WHAT IS NEEDED: Output the listing verbatim, leaving out every picture.

(RECORDS FOR THIS TASK begins)

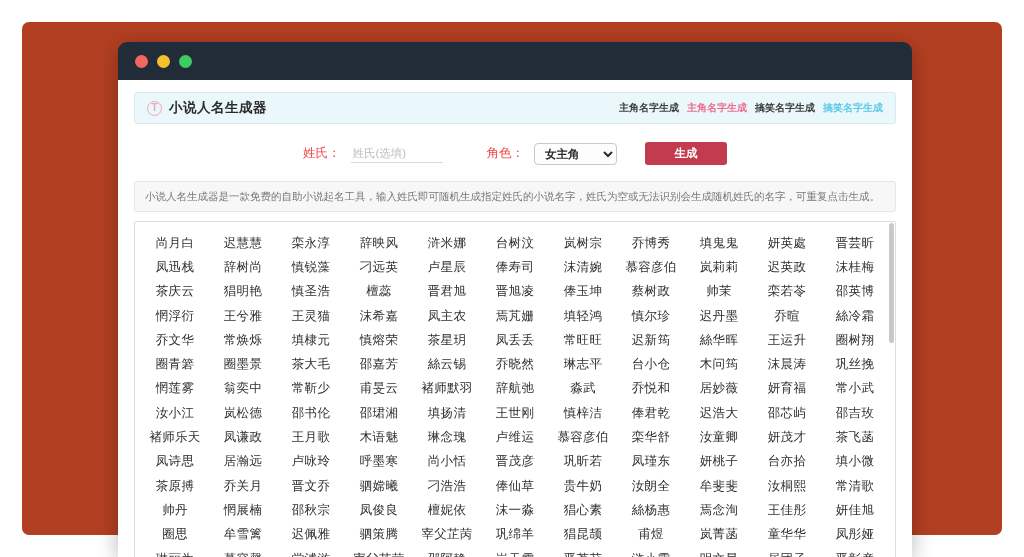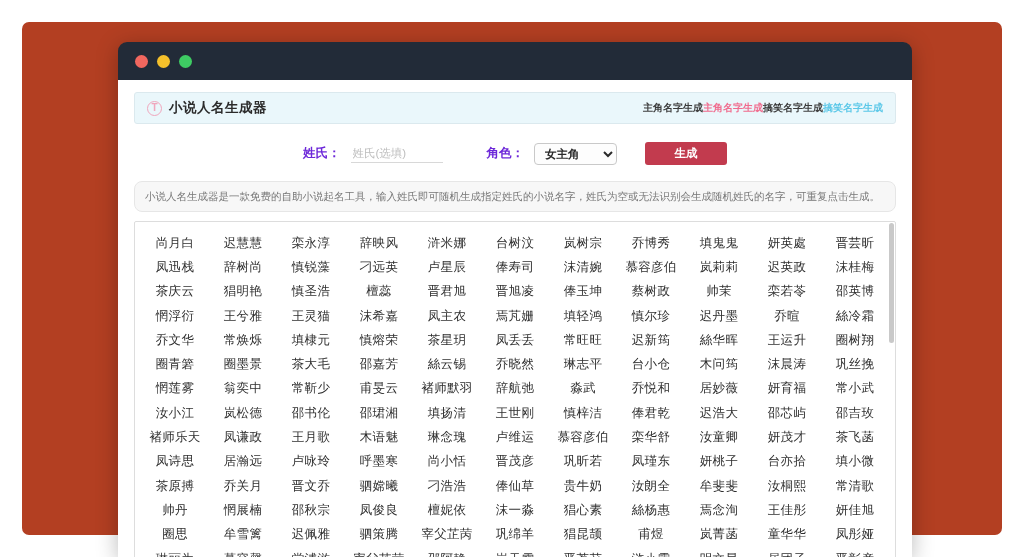--- a/index.html
+++ b/index.html
@@ -72,37 +72,38 @@
   .brand-title {
     font-size: 13.5px;
     color: #2b2b2b;
     font-weight: 600;
     letter-spacing: .5px;
     text-align: center;
   }
   .navlinks {
     margin-left: auto;
     display: flex;
+    gap: 8px;
     font-size: 10px;
     font-weight: 600;
   }
   .navlinks span { white-space: nowrap; }
 
   
   .form-row {
     display: flex;
     align-items: center;
     justify-content: center;
     gap: 10px;
     padding: 18px 0 16px 0;
   }
   .field-label {
     font-size: 12.5px;
-    color: #6d28d9;
-    font-weight: 700;
+    color: #ef4444;
+    font-weight: 400;
   }
   .surname-input {
     width: 92px;
     border: none;
     border-bottom: 1px solid #d8d8d8;
     font-size: 11.5px;
     font-family: inherit;
     color: #333;
     padding: 3px 2px;
     outline: none;
@@ -130,21 +131,21 @@
     font-family: inherit;
     font-size: 11.5px;
     font-weight: 600;
     cursor: pointer;
   }
 
   
   .desc {
     background: #f7f7f7;
     border: 1px solid #e6e6e6;
-    border-radius: 8px;
+    border-radius: 3px;
     font-size: 10.5px;
     color: #777777;
     padding: 7px 10px;
     line-height: 1.4;
     white-space: nowrap;
     overflow: hidden;
   }
 
   
   .names-panel {

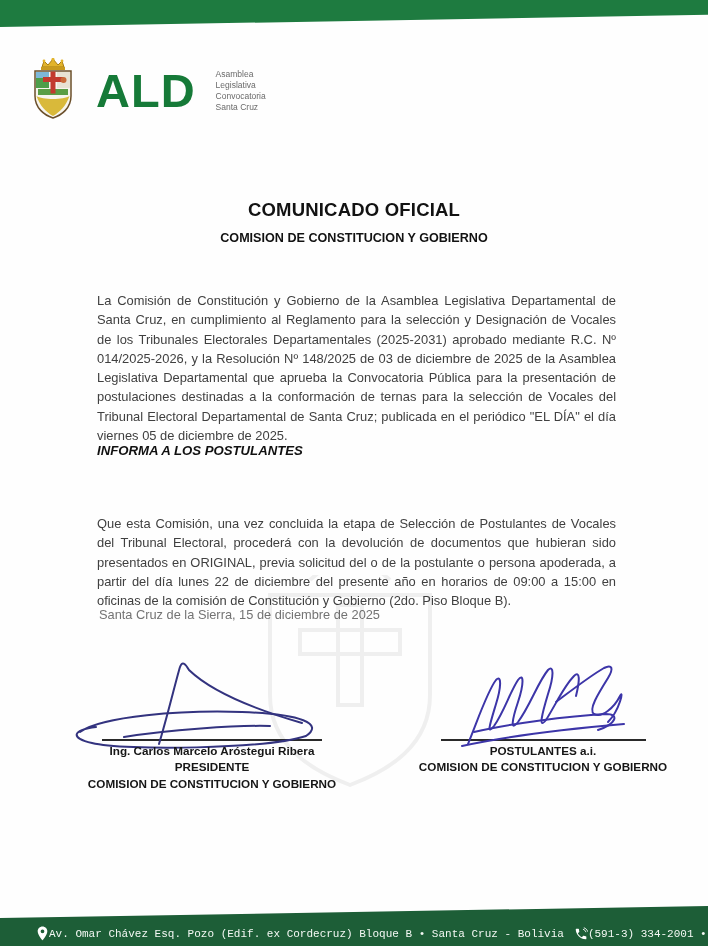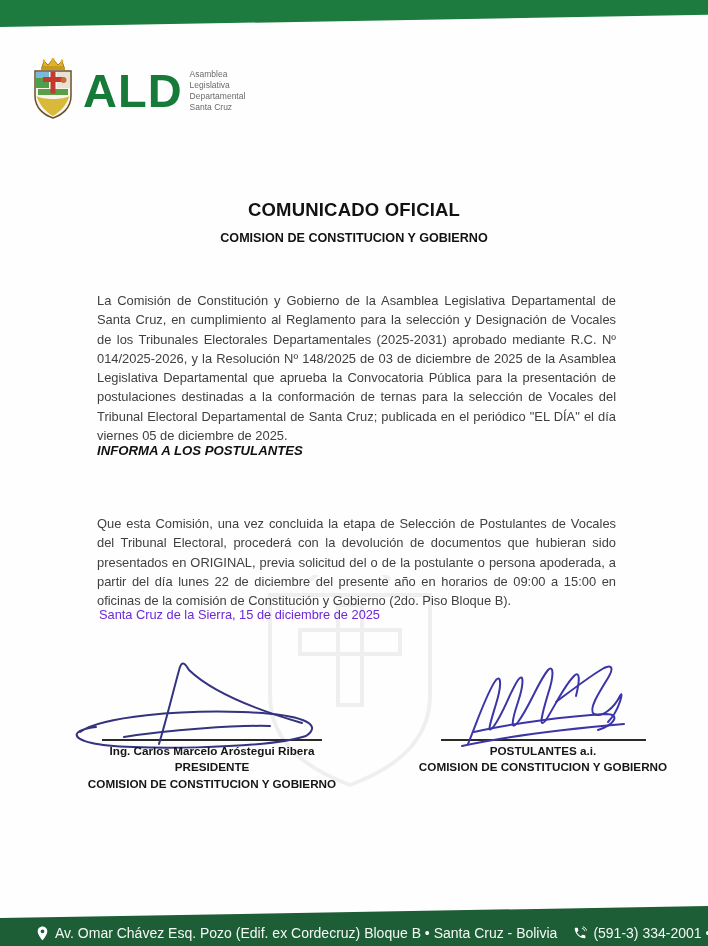--- a/index.html
+++ b/index.html
@@ -8,21 +8,21 @@
     overflow:hidden;font-family:"Liberation Sans",sans-serif;color:#1b1b1b;
     margin:0 auto;
   }
   
   .band-top{
     position:absolute;top:0;left:0;width:708px;height:27px;
     background:#1e7b40;
     clip-path:polygon(0 0,100% 0,100% 55%,0 100%);
   }
   
-  .logo{position:absolute;top:58px;left:30px;display:flex;align-items:center;gap:7px;}
+  .logo{position:absolute;top:58px;left:30px;display:flex;align-items:center;gap:20px;}
   .logo-acronym{
     font-size:47px;font-weight:bold;color:#167a38;line-height:.9;
     letter-spacing:1px;font-family:"Liberation Sans",sans-serif;
   }
   .logo-org{font-size:8.5px;color:#6a6a6a;line-height:1.3;}
   .logo-org span{display:block;}
   
   .title{
     position:absolute;top:199px;left:0;width:100%;text-align:center;
     font-size:18.5px;font-weight:bold;color:#121212;letter-spacing:.2px;
@@ -35,43 +35,43 @@
   
   .para{
     position:absolute;left:97px;width:519px;font-size:12.9px;line-height:19.3px;
     text-align:justify;color:#404040;
   }
   .para1{top:291px;}
   .informa{
     position:absolute;top:443px;left:97px;font-size:13.2px;font-weight:bold;color:#111;font-style:italic;
   }
   .para2{top:467px;margin-top:47px;}
-  .dateline{position:absolute;top:607px;left:99px;font-size:12.8px;color:#6d28d9;}
+  .dateline{position:absolute;top:607px;left:99px;font-size:12.8px;color:#737373;}
   
   .watermark{position:absolute;top:575px;left:250px;opacity:.055;}
   
   .sig{position:absolute;text-align:center;}
   .sig-left{left:58px;top:652px;width:308px;}
   .sig-right{left:398px;top:652px;width:290px;}
   .sig-art{display:block;margin:0 auto -13px auto;}
   .sig-line{border-top:2px solid #2a2a2a;width:220px;margin:0 auto 2px auto;}
   .sig-right .sig-line{width:205px;}
   .sig-name{font-size:11.7px;font-weight:bold;color:#161616;line-height:1.4;}
   .sig-role{font-size:11.7px;font-weight:bold;color:#161616;line-height:1.4;}
   .sig-org{font-size:11.7px;font-weight:bold;color:#161616;line-height:1.4;}
   
   .band-bottom{
     position:absolute;bottom:0;left:0;width:708px;height:40px;
     background:#1d5e37;
     clip-path:polygon(0 30%,100% 0,100% 100%,0 100%);
   }
   .footer-row{
     position:absolute;bottom:5px;left:36px;right:8px;
-    display:flex;align-items:center;gap:6px;
-    font-size:14px;color:#f4f8f4;white-space:nowrap;
+    display:flex;align-items:center;
+    font-size:11px;color:#f4f8f4;white-space:nowrap;font-family:Liberation Mono, monospace;
   }
   .footer-icon{flex:0 0 auto;display:inline-flex;}
   .footer-sep{margin-left:10px;}
 </style>
 </head>
 <body>
 
 <div class="page">
 
   <div class="band-top"></div>
@@ -96,21 +96,21 @@
 
         <rect x="20.5" y="13.5" width="5" height="22" fill="#c23a2e"></rect>
         <rect x="13" y="19" width="20" height="5" fill="#c23a2e"></rect>
         <circle cx="33.5" cy="22" r="3" fill="#c96a3a"></circle>
       </svg>
     </span>
     <span class="logo-acronym">ALD</span>
     <span class="logo-org">
       <span>Asamblea</span>
       <span>Legislativa</span>
-      <span>Departamental</span>
+      <span>Convocatoria</span>
       <span>Santa Cruz</span>
     </span>
   </div>
 
   <div class="title">COMUNICADO OFICIAL</div>
   <div class="subtitle">
     <span>COMISION DE CONSTITUCION Y GOBIERNO</span>
   </div>
 
   <div class="para para1">La Comisión de Constitución y Gobierno de la Asamblea Legislativa Departamental de Santa Cruz, en cumplimiento al Reglamento para la selección y Designación de Vocales de los Tribunales Electorales Departamentales (2025-2031) aprobado mediante R.C. Nº 014/2025-2026, y la Resolución Nº 148/2025 de 03 de diciembre de 2025 de la Asamblea Legislativa Departamental que aprueba la Convocatoria Pública para la presentación de postulaciones destinadas a la conformación de ternas para la selección de Vocales del Tribunal Electoral Departamental de Santa Cruz; publicada en el periódico "EL DÍA" el día viernes 05 de diciembre de 2025.</div>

(RECORDS FOR THIS TASK ends)

ANSWER BOX:
--- a/index.html
+++ b/index.html
@@ -72,37 +72,38 @@
   .brand-title {
     font-size: 13.5px;
     color: #2b2b2b;
     font-weight: 600;
     letter-spacing: .5px;
     text-align: center;
   }
   .navlinks {
     margin-left: auto;
     display: flex;
+    gap: 8px;
     font-size: 10px;
     font-weight: 600;
   }
   .navlinks span { white-space: nowrap; }
 
   
   .form-row {
     display: flex;
     align-items: center;
     justify-content: center;
     gap: 10px;
     padding: 18px 0 16px 0;
   }
   .field-label {
     font-size: 12.5px;
-    color: #6d28d9;
-    font-weight: 700;
+    color: #ef4444;
+    font-weight: 400;
   }
   .surname-input {
     width: 92px;
     border: none;
     border-bottom: 1px solid #d8d8d8;
     font-size: 11.5px;
     font-family: inherit;
     color: #333;
     padding: 3px 2px;
     outline: none;
@@ -130,21 +131,21 @@
     font-family: inherit;
     font-size: 11.5px;
     font-weight: 600;
     cursor: pointer;
   }
 
   
   .desc {
     background: #f7f7f7;
     border: 1px solid #e6e6e6;
-    border-radius: 8px;
+    border-radius: 3px;
     font-size: 10.5px;
     color: #777777;
     padding: 7px 10px;
     line-height: 1.4;
     white-space: nowrap;
     overflow: hidden;
   }
 
   
   .names-panel {

--- a/index.html
+++ b/index.html
@@ -8,21 +8,21 @@
     overflow:hidden;font-family:"Liberation Sans",sans-serif;color:#1b1b1b;
     margin:0 auto;
   }
   
   .band-top{
     position:absolute;top:0;left:0;width:708px;height:27px;
     background:#1e7b40;
     clip-path:polygon(0 0,100% 0,100% 55%,0 100%);
   }
   
-  .logo{position:absolute;top:58px;left:30px;display:flex;align-items:center;gap:7px;}
+  .logo{position:absolute;top:58px;left:30px;display:flex;align-items:center;gap:20px;}
   .logo-acronym{
     font-size:47px;font-weight:bold;color:#167a38;line-height:.9;
     letter-spacing:1px;font-family:"Liberation Sans",sans-serif;
   }
   .logo-org{font-size:8.5px;color:#6a6a6a;line-height:1.3;}
   .logo-org span{display:block;}
   
   .title{
     position:absolute;top:199px;left:0;width:100%;text-align:center;
     font-size:18.5px;font-weight:bold;color:#121212;letter-spacing:.2px;
@@ -35,43 +35,43 @@
   
   .para{
     position:absolute;left:97px;width:519px;font-size:12.9px;line-height:19.3px;
     text-align:justify;color:#404040;
   }
   .para1{top:291px;}
   .informa{
     position:absolute;top:443px;left:97px;font-size:13.2px;font-weight:bold;color:#111;font-style:italic;
   }
   .para2{top:467px;margin-top:47px;}
-  .dateline{position:absolute;top:607px;left:99px;font-size:12.8px;color:#6d28d9;}
+  .dateline{position:absolute;top:607px;left:99px;font-size:12.8px;color:#737373;}
   
   .watermark{position:absolute;top:575px;left:250px;opacity:.055;}
   
   .sig{position:absolute;text-align:center;}
   .sig-left{left:58px;top:652px;width:308px;}
   .sig-right{left:398px;top:652px;width:290px;}
   .sig-art{display:block;margin:0 auto -13px auto;}
   .sig-line{border-top:2px solid #2a2a2a;width:220px;margin:0 auto 2px auto;}
   .sig-right .sig-line{width:205px;}
   .sig-name{font-size:11.7px;font-weight:bold;color:#161616;line-height:1.4;}
   .sig-role{font-size:11.7px;font-weight:bold;color:#161616;line-height:1.4;}
   .sig-org{font-size:11.7px;font-weight:bold;color:#161616;line-height:1.4;}
   
   .band-bottom{
     position:absolute;bottom:0;left:0;width:708px;height:40px;
     background:#1d5e37;
     clip-path:polygon(0 30%,100% 0,100% 100%,0 100%);
   }
   .footer-row{
     position:absolute;bottom:5px;left:36px;right:8px;
-    display:flex;align-items:center;gap:6px;
-    font-size:14px;color:#f4f8f4;white-space:nowrap;
+    display:flex;align-items:center;
+    font-size:11px;color:#f4f8f4;white-space:nowrap;font-family:Liberation Mono, monospace;
   }
   .footer-icon{flex:0 0 auto;display:inline-flex;}
   .footer-sep{margin-left:10px;}
 </style>
 </head>
 <body>
 
 <div class="page">
 
   <div class="band-top"></div>
@@ -96,21 +96,21 @@
 
         <rect x="20.5" y="13.5" width="5" height="22" fill="#c23a2e"></rect>
         <rect x="13" y="19" width="20" height="5" fill="#c23a2e"></rect>
         <circle cx="33.5" cy="22" r="3" fill="#c96a3a"></circle>
       </svg>
     </span>
     <span class="logo-acronym">ALD</span>
     <span class="logo-org">
       <span>Asamblea</span>
       <span>Legislativa</span>
-      <span>Departamental</span>
+      <span>Convocatoria</span>
       <span>Santa Cruz</span>
     </span>
   </div>
 
   <div class="title">COMUNICADO OFICIAL</div>
   <div class="subtitle">
     <span>COMISION DE CONSTITUCION Y GOBIERNO</span>
   </div>
 
   <div class="para para1">La Comisión de Constitución y Gobierno de la Asamblea Legislativa Departamental de Santa Cruz, en cumplimiento al Reglamento para la selección y Designación de Vocales de los Tribunales Electorales Departamentales (2025-2031) aprobado mediante R.C. Nº 014/2025-2026, y la Resolución Nº 148/2025 de 03 de diciembre de 2025 de la Asamblea Legislativa Departamental que aprueba la Convocatoria Pública para la presentación de postulaciones destinadas a la conformación de ternas para la selección de Vocales del Tribunal Electoral Departamental de Santa Cruz; publicada en el periódico "EL DÍA" el día viernes 05 de diciembre de 2025.</div>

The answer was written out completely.